• Task requirements
Check every line below for the word "attachment" and show those that hold it.

════════

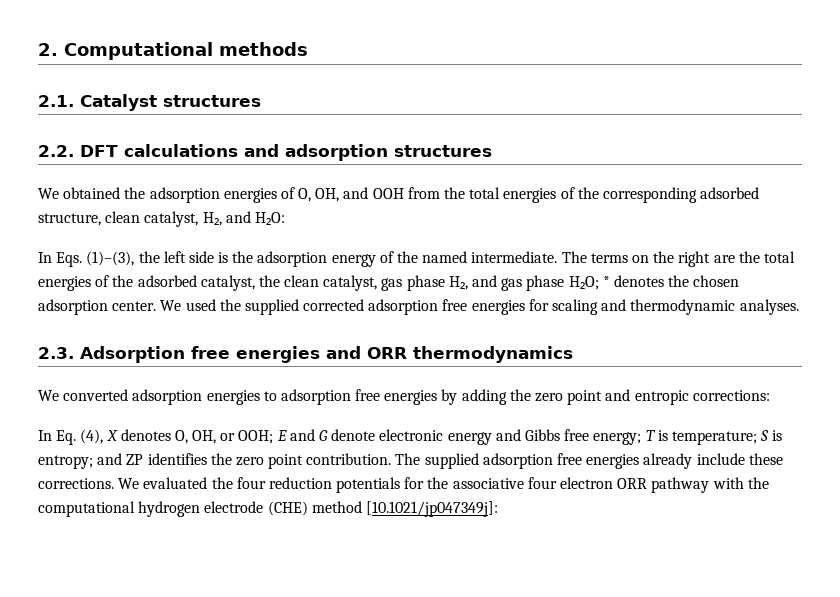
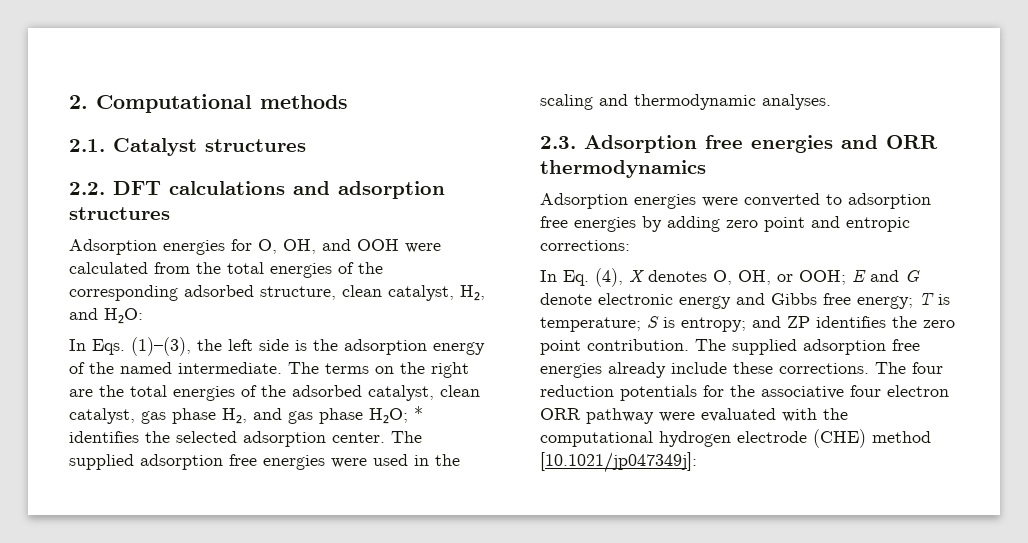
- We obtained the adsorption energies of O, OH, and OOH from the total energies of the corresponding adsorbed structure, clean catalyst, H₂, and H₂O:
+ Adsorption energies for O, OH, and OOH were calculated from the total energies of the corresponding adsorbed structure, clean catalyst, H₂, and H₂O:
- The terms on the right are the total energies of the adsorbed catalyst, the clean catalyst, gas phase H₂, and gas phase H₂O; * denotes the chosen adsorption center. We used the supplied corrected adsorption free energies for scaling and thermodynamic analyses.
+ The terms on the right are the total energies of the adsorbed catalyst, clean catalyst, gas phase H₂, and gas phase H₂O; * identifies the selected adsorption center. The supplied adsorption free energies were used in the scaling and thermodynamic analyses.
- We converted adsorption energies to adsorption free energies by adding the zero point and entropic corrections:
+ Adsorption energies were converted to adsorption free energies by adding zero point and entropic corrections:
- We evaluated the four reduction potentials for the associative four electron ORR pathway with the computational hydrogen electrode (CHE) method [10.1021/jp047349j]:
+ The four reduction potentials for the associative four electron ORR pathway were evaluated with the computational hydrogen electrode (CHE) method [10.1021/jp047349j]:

════════

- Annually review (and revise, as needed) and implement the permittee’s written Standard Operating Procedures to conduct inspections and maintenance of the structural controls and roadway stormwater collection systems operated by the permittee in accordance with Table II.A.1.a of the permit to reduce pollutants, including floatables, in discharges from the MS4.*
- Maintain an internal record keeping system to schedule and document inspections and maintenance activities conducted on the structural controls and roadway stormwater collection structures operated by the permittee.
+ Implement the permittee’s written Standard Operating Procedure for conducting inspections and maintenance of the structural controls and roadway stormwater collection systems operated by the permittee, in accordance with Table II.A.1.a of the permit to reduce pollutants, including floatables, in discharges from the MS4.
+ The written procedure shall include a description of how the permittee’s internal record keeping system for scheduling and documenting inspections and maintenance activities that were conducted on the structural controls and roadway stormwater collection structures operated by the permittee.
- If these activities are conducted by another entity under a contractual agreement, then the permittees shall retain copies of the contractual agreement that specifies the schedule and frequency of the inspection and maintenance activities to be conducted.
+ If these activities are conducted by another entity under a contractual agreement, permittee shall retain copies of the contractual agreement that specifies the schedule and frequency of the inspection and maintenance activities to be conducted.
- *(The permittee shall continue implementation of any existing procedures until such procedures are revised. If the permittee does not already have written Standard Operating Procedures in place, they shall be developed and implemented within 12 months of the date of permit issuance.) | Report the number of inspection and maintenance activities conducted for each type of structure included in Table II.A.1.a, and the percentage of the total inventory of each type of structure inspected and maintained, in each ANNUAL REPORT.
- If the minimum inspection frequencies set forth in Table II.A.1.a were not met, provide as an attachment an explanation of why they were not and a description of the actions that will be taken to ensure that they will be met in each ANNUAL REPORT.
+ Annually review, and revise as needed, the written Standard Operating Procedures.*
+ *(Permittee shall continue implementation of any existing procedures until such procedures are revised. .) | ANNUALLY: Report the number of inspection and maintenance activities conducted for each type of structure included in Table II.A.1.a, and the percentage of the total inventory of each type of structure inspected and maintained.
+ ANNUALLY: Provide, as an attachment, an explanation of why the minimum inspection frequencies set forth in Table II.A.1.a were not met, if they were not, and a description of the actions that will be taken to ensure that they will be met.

════════

• Result
- If the minimum inspection frequencies set forth in Table II.A.1.a were not met, provide as an attachment an explanation of why they were not and a description of the actions that will be taken to ensure that they will be met in each ANNUAL REPORT.
+ ANNUALLY: Provide, as an attachment, an explanation of why the minimum inspection frequencies set forth in Table II.A.1.a were not met, if they were not, and a description of the actions that will be taken to ensure that they will be met.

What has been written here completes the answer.